Chris -   So Steve, given what Stephanie has been saying in these observations, this therefore suggests that when we see a neuropathic pain state, actually, there could be multiple different underlying mechanisms all happening at once, triggering the observed phenomenon in any given individual patient.

Steven -   Right.  One way of looking at this is that there seems to some sort of tipping point in the neurons.  So, we can artificially upregulate one sort of channel or artificially downregulate another sort of channel, and not necessarily have any effect on excitability until we reach some sort of threshold at which point the excitability of this neurons sort of dramatically changes.  And this neuron now fires really like gang busters after we've reached that threshold.  And the second finding is that there's actually many different ways of reaching that tipping point.  And that has some important implications.  What it tells us is that there are in fact many different individual changes sufficient, in and of themselves.  There's no single change that is uniquely necessary.  Ideally, from a therapeutic perspective, what we really like to do is to hit that one target, that one ion channel that is both necessary and sufficient.  The thinking that we're starting to develop is that it's not so much a problem with any one ion channel, but rather, with how they are all being regulated.  This really comes down to the idea of plasticity and specifically something called homeostatic plasticity.  And maybe the magic bullet lies in backing up a step and asking, what has gone wrong with this regulation or with this plasticity that there may be certain molecules involved with that, that has somehow coordinately misregulating different ion channels?
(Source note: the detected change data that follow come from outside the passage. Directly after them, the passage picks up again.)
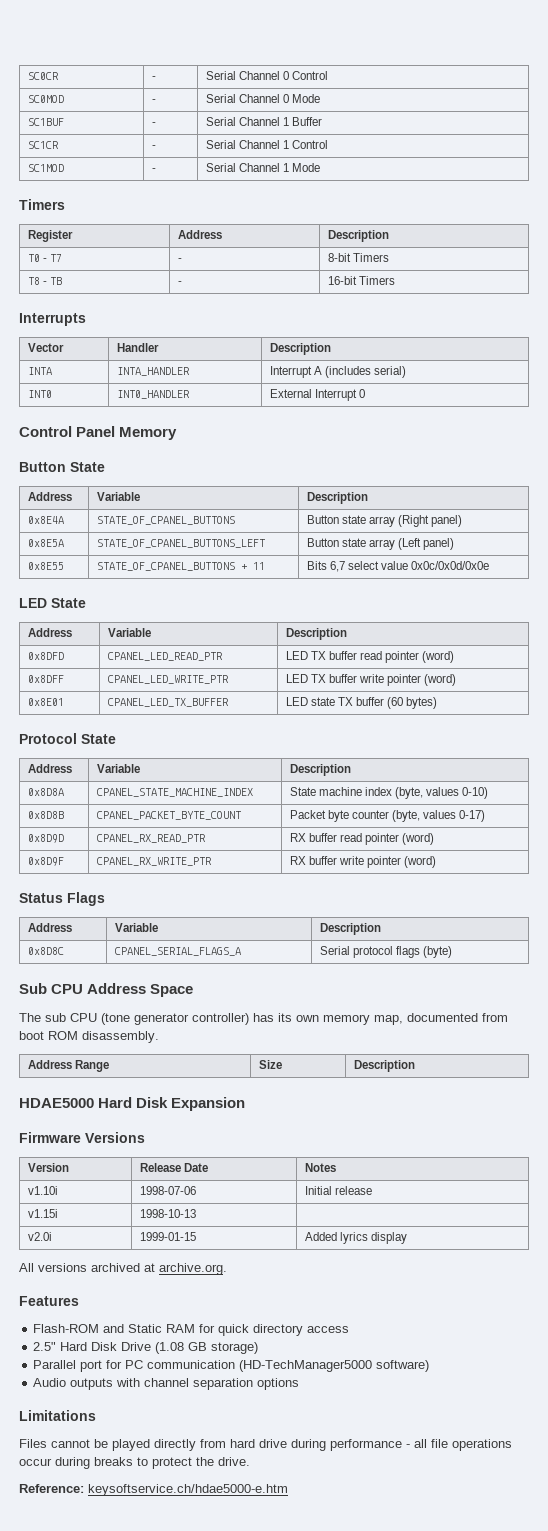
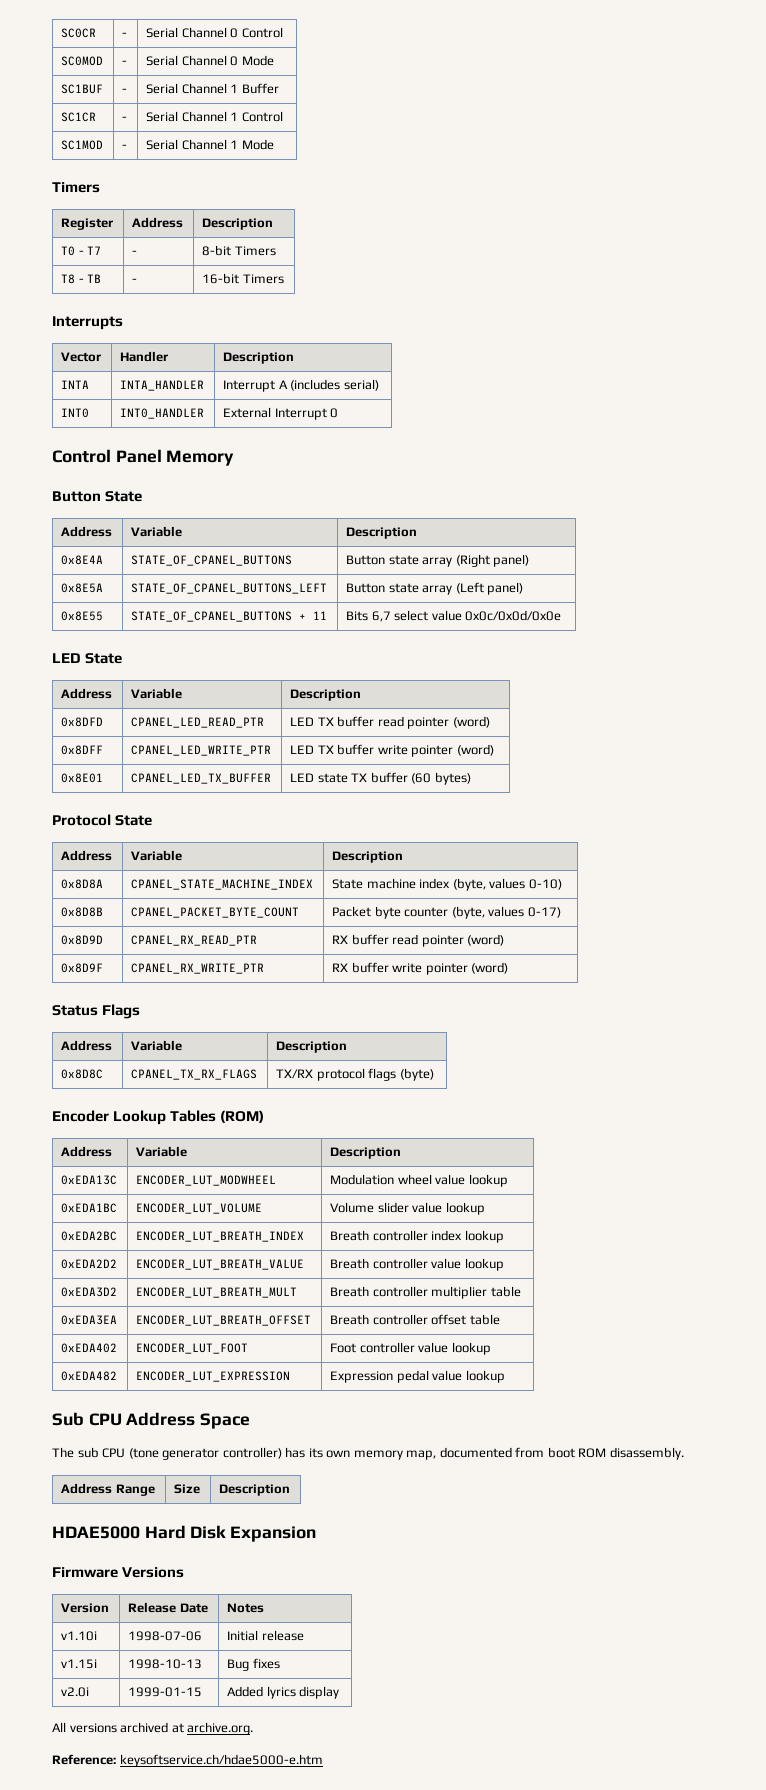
- 0x8D8C | CPANEL_SERIAL_FLAGS_A | Serial protocol flags (byte)
+ 0x8D8C | CPANEL_TX_RX_FLAGS | TX/RX protocol flags (byte)
+ Encoder Lookup Tables (ROM)
+ Address | Variable | Description
+ 0xEDA13C | ENCODER_LUT_MODWHEEL | Modulation wheel value lookup
+ 0xEDA1BC | ENCODER_LUT_VOLUME | Volume slider value lookup
+ 0xEDA2BC | ENCODER_LUT_BREATH_INDEX | Breath controller index lookup
+ 0xEDA2D2 | ENCODER_LUT_BREATH_VALUE | Breath controller value lookup
+ 0xEDA3D2 | ENCODER_LUT_BREATH_MULT | Breath controller multiplier table
+ 0xEDA3EA | ENCODER_LUT_BREATH_OFFSET | Breath controller offset table
+ 0xEDA402 | ENCODER_LUT_FOOT | Foot controller value lookup
+ 0xEDA482 | ENCODER_LUT_EXPRESSION | Expression pedal value lookup
- v1.15i | 1998-10-13 |
+ v1.15i | 1998-10-13 | Bug fixes
- Features
- Flash-ROM and Static RAM for quick directory access
- 2.5" Hard Disk Drive (1.08 GB storage)
- Parallel port for PC communication (HD-TechManager5000 software)
- Audio outputs with channel separation options
- Limitations
- Files cannot be played directly from hard drive during performance - all file operations occur during breaks to protect the drive.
Chris -   So Stephanie, do you think you need to go hunting in the genome and ask what is being expressed differently in cells that are now locked into this hyperexcitable state to see if there's a genetic switch that could be thrown to reverse them back to their baseline?

Stephanie -   Yes.  Well, it's interesting that you would ask this because I was just talking this morning with Steve in saying that I thought we should search for collaborators who want to do this.  I do think that there will be something out there to do in order to try to find this kind of upper level control that maybe is what goes wrong and starts changing all their ion channels or start resetting the set point in the abnormal state and try to control that so that we can reset the set point in a normal state.